Data for review below:

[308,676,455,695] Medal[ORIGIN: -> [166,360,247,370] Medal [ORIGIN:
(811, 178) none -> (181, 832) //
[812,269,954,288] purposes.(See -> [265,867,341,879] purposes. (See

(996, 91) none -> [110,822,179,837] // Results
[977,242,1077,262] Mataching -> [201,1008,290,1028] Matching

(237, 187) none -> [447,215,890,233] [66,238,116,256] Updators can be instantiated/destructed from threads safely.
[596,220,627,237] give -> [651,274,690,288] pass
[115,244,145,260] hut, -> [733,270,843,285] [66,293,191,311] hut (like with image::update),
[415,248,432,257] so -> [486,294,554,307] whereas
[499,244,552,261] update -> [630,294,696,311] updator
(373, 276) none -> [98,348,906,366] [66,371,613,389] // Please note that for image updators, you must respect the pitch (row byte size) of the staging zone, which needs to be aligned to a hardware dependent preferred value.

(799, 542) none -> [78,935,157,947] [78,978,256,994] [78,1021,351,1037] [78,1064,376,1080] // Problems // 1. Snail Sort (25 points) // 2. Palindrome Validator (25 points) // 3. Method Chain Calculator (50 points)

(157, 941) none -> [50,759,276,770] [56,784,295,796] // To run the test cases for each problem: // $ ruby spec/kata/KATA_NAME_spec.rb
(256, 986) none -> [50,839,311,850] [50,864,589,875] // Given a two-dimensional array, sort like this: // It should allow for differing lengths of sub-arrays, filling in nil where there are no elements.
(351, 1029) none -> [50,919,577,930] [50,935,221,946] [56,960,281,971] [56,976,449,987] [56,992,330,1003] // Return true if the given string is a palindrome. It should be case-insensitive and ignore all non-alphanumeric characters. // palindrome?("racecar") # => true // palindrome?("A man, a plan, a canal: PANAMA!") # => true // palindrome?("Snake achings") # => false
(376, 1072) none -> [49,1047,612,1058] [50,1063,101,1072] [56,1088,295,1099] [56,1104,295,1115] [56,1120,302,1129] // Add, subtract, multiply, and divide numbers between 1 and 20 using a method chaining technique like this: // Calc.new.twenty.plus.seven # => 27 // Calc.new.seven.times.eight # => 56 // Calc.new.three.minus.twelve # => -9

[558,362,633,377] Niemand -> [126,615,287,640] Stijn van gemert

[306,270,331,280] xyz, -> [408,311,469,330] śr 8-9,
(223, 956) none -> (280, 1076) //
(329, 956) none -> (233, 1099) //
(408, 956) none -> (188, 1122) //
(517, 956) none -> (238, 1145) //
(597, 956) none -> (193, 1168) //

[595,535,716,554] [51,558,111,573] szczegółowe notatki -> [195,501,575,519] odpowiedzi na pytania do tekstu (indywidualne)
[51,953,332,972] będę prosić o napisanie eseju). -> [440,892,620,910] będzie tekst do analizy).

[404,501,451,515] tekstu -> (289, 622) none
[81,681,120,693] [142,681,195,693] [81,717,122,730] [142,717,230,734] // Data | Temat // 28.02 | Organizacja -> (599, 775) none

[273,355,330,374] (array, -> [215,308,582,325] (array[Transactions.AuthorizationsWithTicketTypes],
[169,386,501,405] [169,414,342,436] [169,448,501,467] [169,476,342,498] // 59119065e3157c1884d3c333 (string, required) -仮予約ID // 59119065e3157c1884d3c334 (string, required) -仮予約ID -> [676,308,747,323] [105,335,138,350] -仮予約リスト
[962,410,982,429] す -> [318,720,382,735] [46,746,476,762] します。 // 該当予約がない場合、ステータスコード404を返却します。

End of Data for review.

■ **Aim of the task**: Nothing but the exact lines from the start of the material through the line holding "(237, 187) none", both included, belongs in the answer.

■ **Output for this task**:
[308,676,455,695] Medal[ORIGIN: -> [166,360,247,370] Medal [ORIGIN:
(811, 178) none -> (181, 832) //
[812,269,954,288] purposes.(See -> [265,867,341,879] purposes. (See

(996, 91) none -> [110,822,179,837] // Results
[977,242,1077,262] Mataching -> [201,1008,290,1028] Matching

(237, 187) none -> [447,215,890,233] [66,238,116,256] Updators can be instantiated/destructed from threads safely.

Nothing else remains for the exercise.